By 2025 automakers selling in the US must have a fleet average of 54.5 miles per gallon (mpg). Right now, this number is at 24.7 mpg.

By 2020 the US state of California will require 10% of all automobile sales to be electric or hydrogen fuel cell cars.

With gasoline prices low and a large demand for large fossil fuel vehicles underway, US sales of electric battery operated cars fell to 2.4% of all vehicle sales in that country.  This is a 20% decrease from 2014 EV sales in the US.

The trend has sent ripples of concern through an auto industry that must meet escalating emissions goals to combat global warming by 2020 — that is, within the current product cycle. “The regulators are what are driving electric car production,” said Karl Brauer, an industry analyst with Kelley Blue Book. “It’s not because consumers are demanding them.” Industry insiders refer to EVs like the Chevrolet Bolt as “compliance vehicles,” made not in response to market demand, but to comply with government regulations. (Detroit News, Disconnect grows over electric cars, January 7, 2016)

In the US, plug-in electric car sales reached 116,548 in 2015, down from 123,049 units sold in 2014, or a decline of 5% from the previous year. You can get a monthly sales breakdown by vehicle here. In contrast there were 17.47 million light-duty vehicles sold in the US in 2015, a 6% increase from 2014. Plug-in EVs accounted for only .007% of all vehicles sold in that country in 2015.

The number of new cars eligible for the UK’s government Plug-in Car Grant rose from 14,532 in 2014 to 28,188 last year, an increase of 94%. The grant offers up to £5,000 off the cost of electric vehicles. EV’s (plug-ins and hybrids) accounted for 2.8% of all automobiles sold in the UK in 2015. In contrast, diesel engines represented 48% of all vehicle sales in 2015.

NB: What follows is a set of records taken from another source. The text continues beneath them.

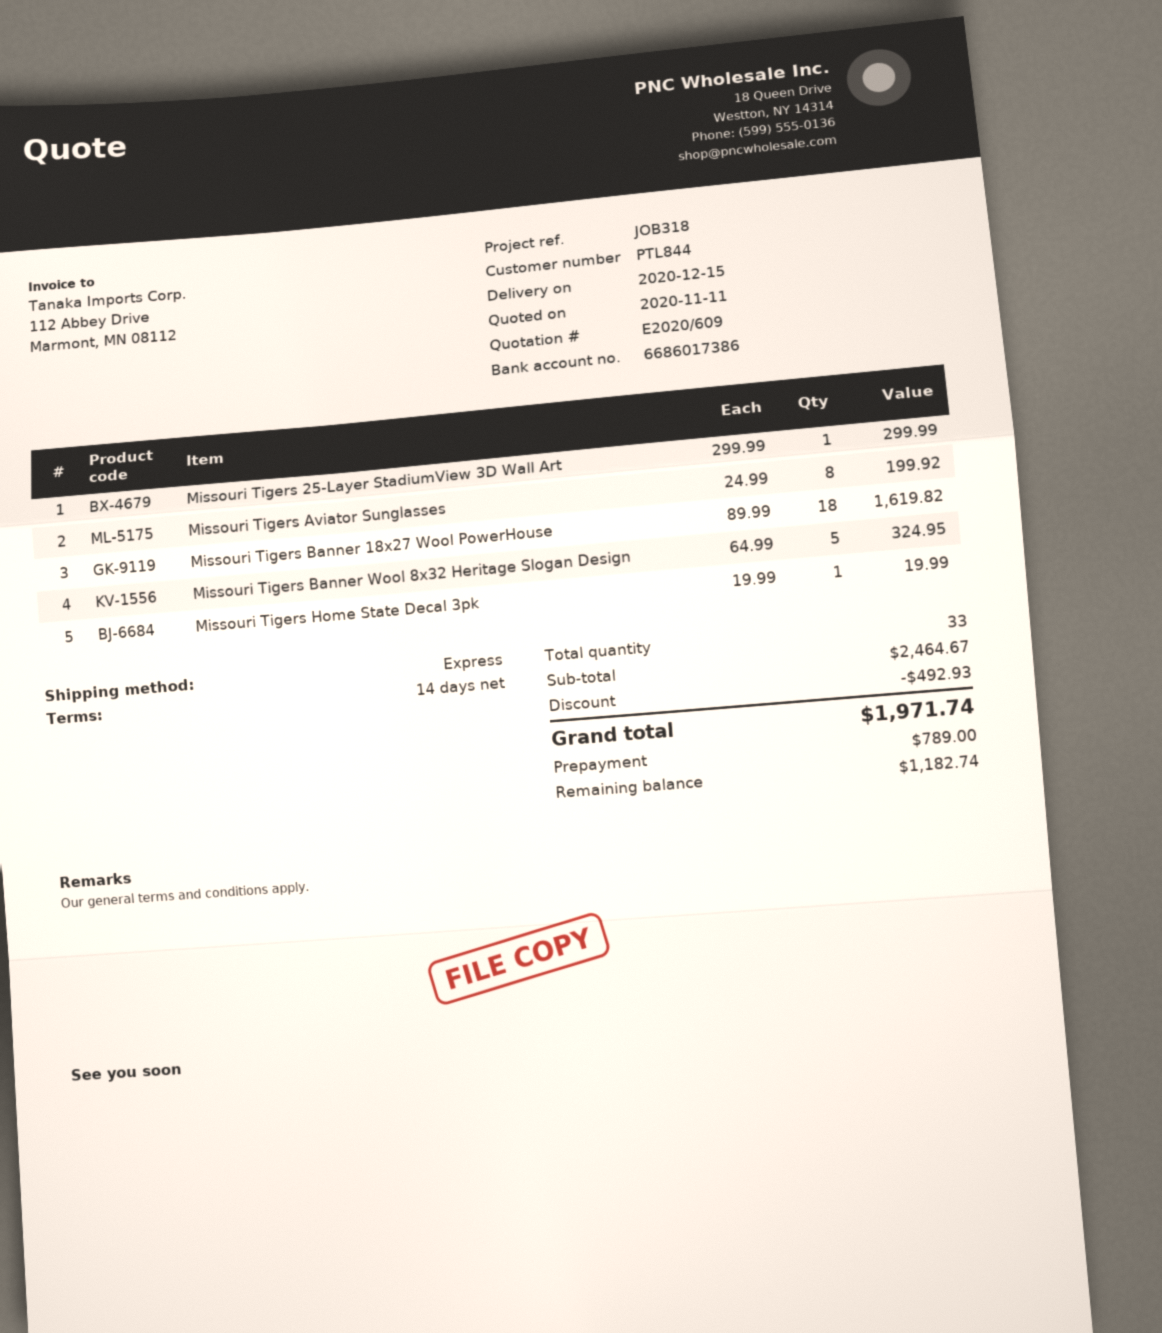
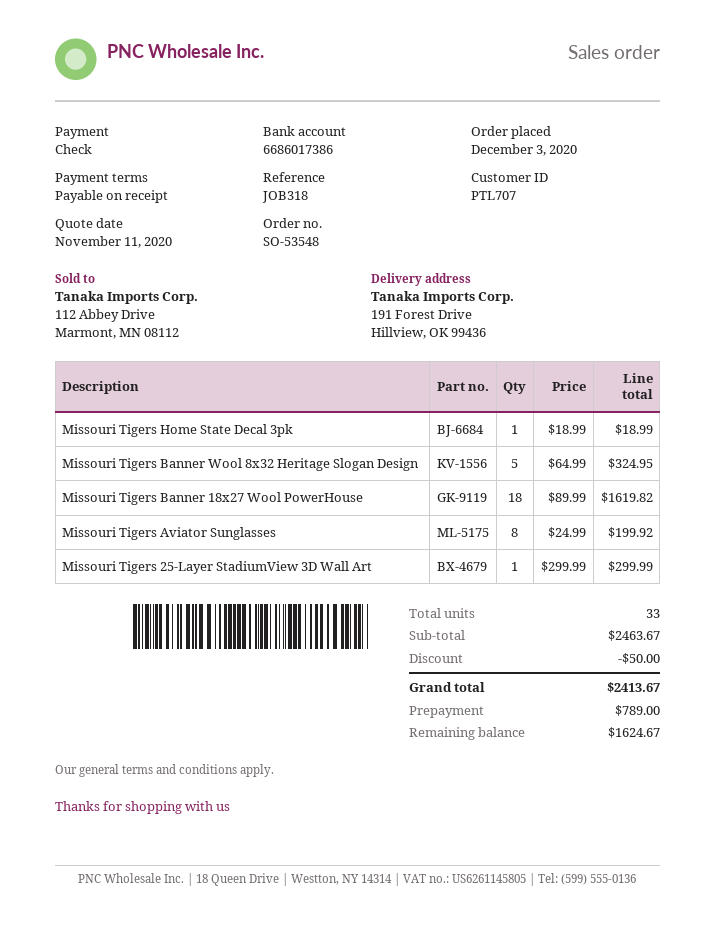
payment terms: 14 days -> on receipt
customer number: PTL844 -> PTL707
Missouri Tigers Home State Decal 3pk: 1 x 19.99 = 19.99 -> 1 x 18.99 = 18.99
subtotal: 2464.67 -> 2463.67
discount: 492.93 -> 50.00
total: 1971.74 -> 2413.67
balance: 1182.74 -> 1624.67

Electric cars represented 17% of new vehicles registered in Norway last year. Almost 26,000 EVs were registered out of a total of 150,700 private new cars, according to the Information Council for Road Traffic. Norway has the highest percentage of EV sales in the world due to its generous incentives for buyers.  These includes tax exemptions for EV purchases as well as exemptions on road tolls, the use of collective transport lanes, and free parking. Norway’s capital city, Oslo, will soon open what is likely to be the world’s largest electric car parking lot, with 86 recharging stations for EVs available at no cost.

In France, electric car sales represented just 0.9%  of new car registrations in 2015. The French government offers 10,000 euros to car owners who swap their old diesel for a new electric car.